但是这个网站如果直接用jsoup去抓取,会报错。
org.jsoup.HttpStatusException: HTTP error fetching URL. Status=521, URL=http://www.kuaidaili.com/ops/proxylist/1
at org.jsoup.helper.HttpConnection$Response.execute(HttpConnection.java:679)
at org.jsoup.helper.HttpConnection$Response.execute(HttpConnection.java:628)
at org.jsoup.helper.HttpConnection.execute(HttpConnection.java:260)
at org.jsoup.helper.HttpConnection.get(HttpConnection.java:249)
其实浏览器是能正常浏览的,我们打开浏览器看下过程。以Chrome的为例子
可以明显看到第一次是报错的,HTTP状态码是521,不是200.
第二次是200,但是第二次的cookie多了一些:_ydclearance=a3fd46bd1a232b52d7313218-72dc-4427-aa33-5690668af31d-1506323606
这就是问题的原因了。
用程序来模拟下,打印下参数:
CloseableHttpClient httpClient = HttpClients.createDefault();
Registry cookieSpecProviderRegistry = RegistryBuilder.create()

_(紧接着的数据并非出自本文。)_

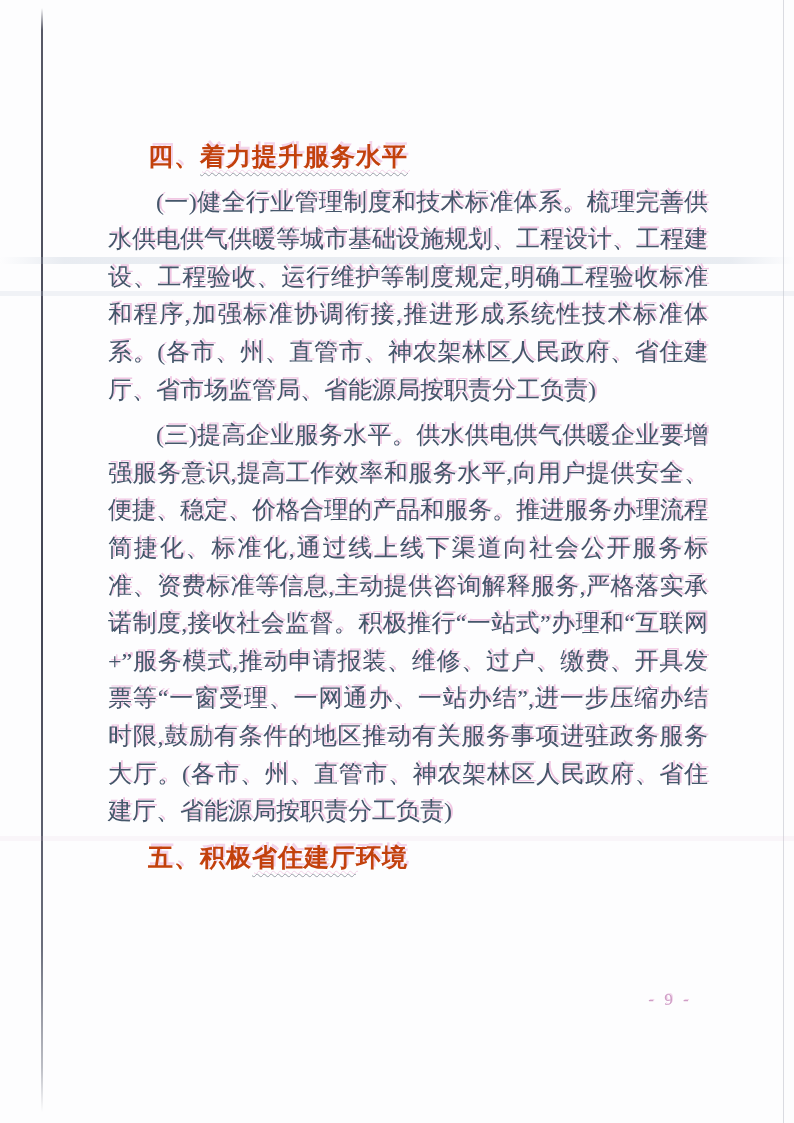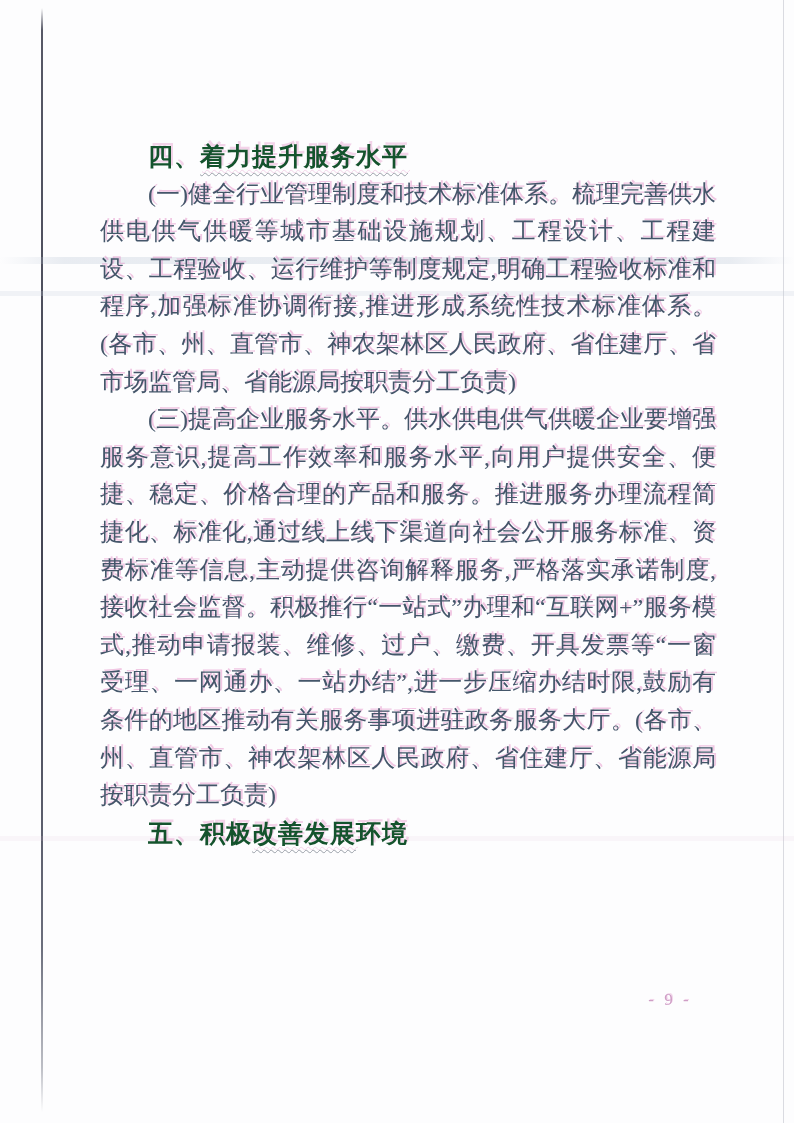"四、着力提升服务水平" .heading { color: #14532d -> #c2410c }
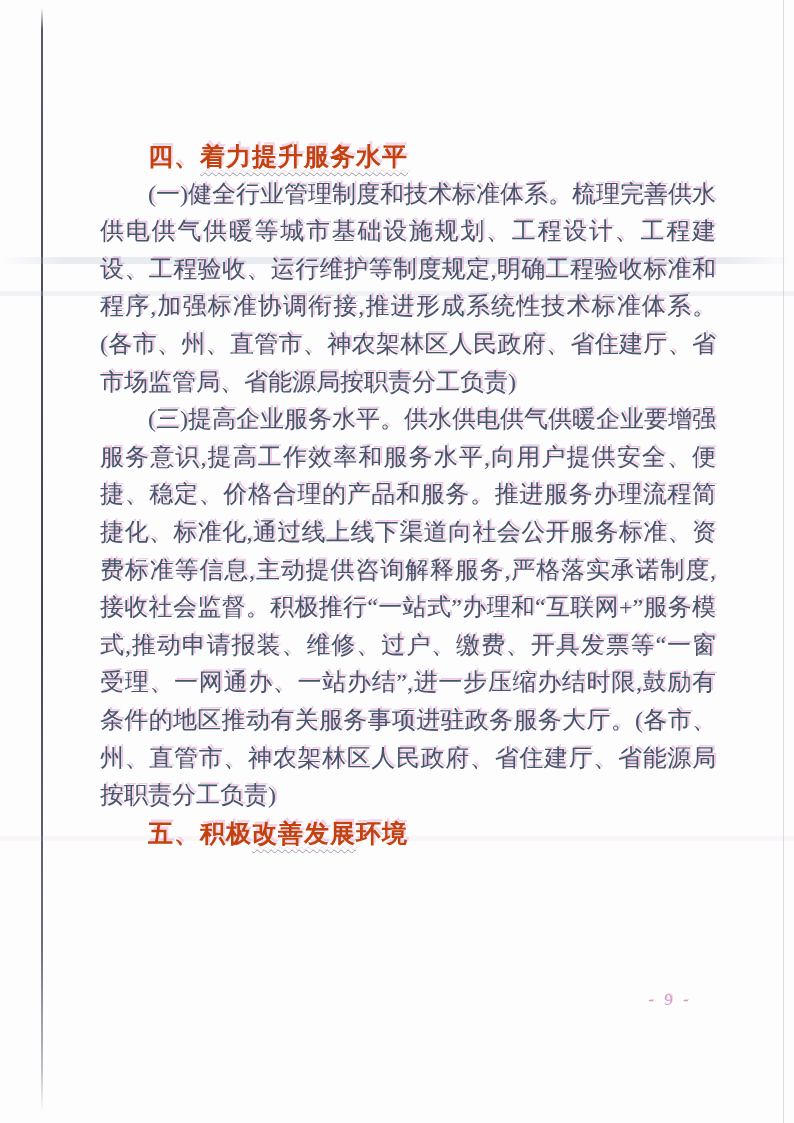"(一)健全行业管理制度和技术标准体系。梳理完善供水供电供气供暖等城市基础设施规划" .para { margin: 0 -> 8px }
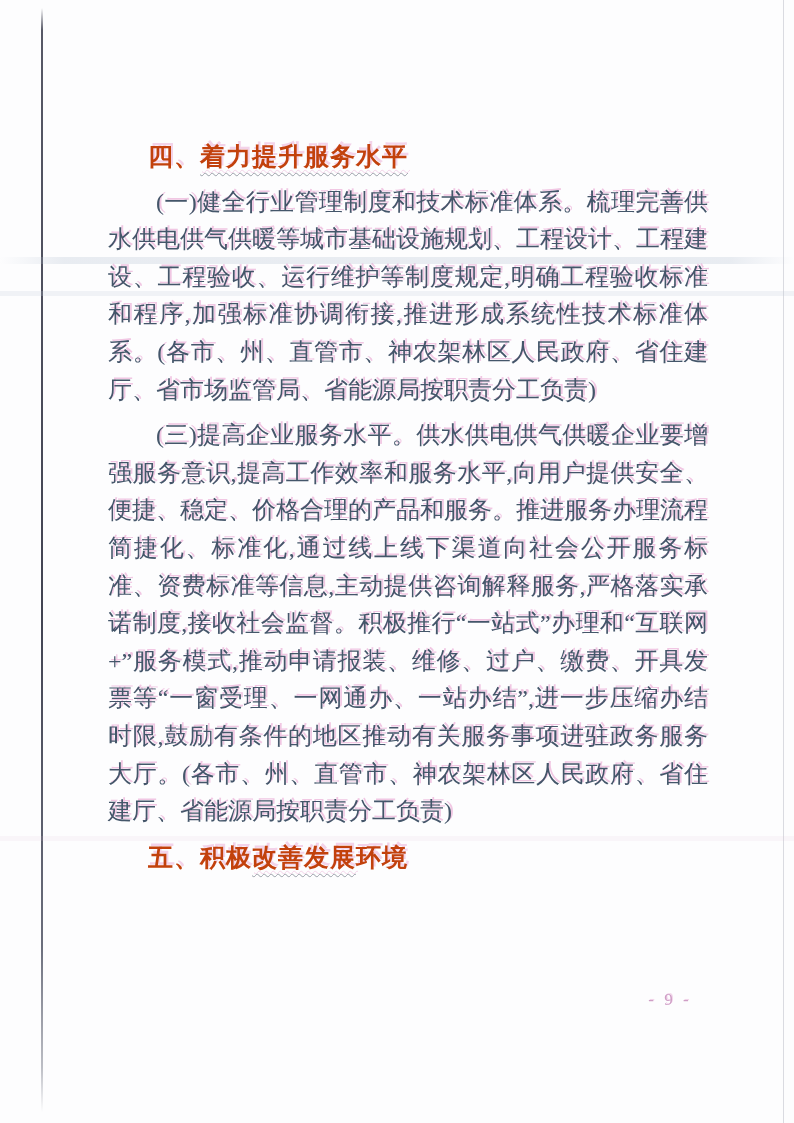"改善发展" span.wavy { text: 改善发展 -> 省住建厅 }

.register("myCookieSpec", context -> new MyCookieSpec()).build();//注册自定义CookieSpec
String url = baseUrl + i;
HttpGet get = new HttpGet(url);
HttpClientContext context = HttpClientContext.create();
context.setCookieSpecRegistry(cookieSpecProviderRegistry);
get.setConfig(RequestConfig.custom().setCookieSpec("myCookieSpec").build());
WebRequest request = null;
WebClient wc = null;
try {
//1、获取521状态时返回setcookie
CloseableHttpResponse response = httpClient.execute(get, context);
// 响应状态
System.out.println("status:" + response.getStatusLine());
System.out.println(">>>>>>headers:");
HeaderIterator iterator = response.headerIterator();
while (iterator.hasNext()) {
System.out.println("\t" + iterator.next());
}
System.out.println(">>>>>>cookies:");
// context.getCookieStore().getCookies().forEach(System.out::println);
String cookie =getCookie(context);
System.out.println("cookie="+cookie);
response.close();
status:HTTP/1.1 521
>>>>>>headers:
Date: Mon, 25 Sep 2017 07:10:25 GMT
Content-Type: text/html
Connection: keep-alive
Set-Cookie: yd_cookie=fa424be4-70a9-4478226851c4b3f3e8e031e4ed7860052980; Expires=1506330625; Path=/; HttpOnly
Cache-Control: no-cache, no-store
Server: WAF/2.4-12.1
>>>>>>cookies:
cookie=yd_cookie=fa424be4-70a9-4478226851c4b3f3e8e031e4ed7860052980;Expires=Mon Sep 25 17:10:25 CST 2017;Path=/
TM真是套路深啊,不愧为是代理爬虫网站,发爬虫更有一套。
拿到这个cookie,再调用一次目标URL。看看反馈数据:
HttpGet secGet = new HttpGet(url);
secGet.setHeader("Cookie",cookie);
//测试用,对比获取结果
CloseableHttpResponse secResponse = httpClient.execute(secGet, context);
System.out.println("secstatus:" + secResponse.getStatusLine());
String content = EntityUtils.toString(secResponse.getEntity());
System.out.println(content);
secResponse.close();
我以为就返回正常结果数据了,结果是我太傻了,返回了一段JS,而且是加密过的
好吧,我承认js不行。搞不懂其中的细节。
但是我们有web控制台,我们可以看看这个js是运行出啥结果
document.cookie='_ydclearance=efad3fbba88e7738d15cc25b-5203-428b-b273-5d6459ee5246-1506330645; expires=Mon, 25-Sep-17 09:10:45 GMT; domain=.kuaidaili.com; path=/'; window.document.location=document.URL
这个数据就是js加密后的cookie,也是我们想要的数据。
上面的js大概意思就是生成新的cookie,页面重新刷新一下。eval("qo=eval;qo(po);这句话是赋值的。针对浏览器起作用。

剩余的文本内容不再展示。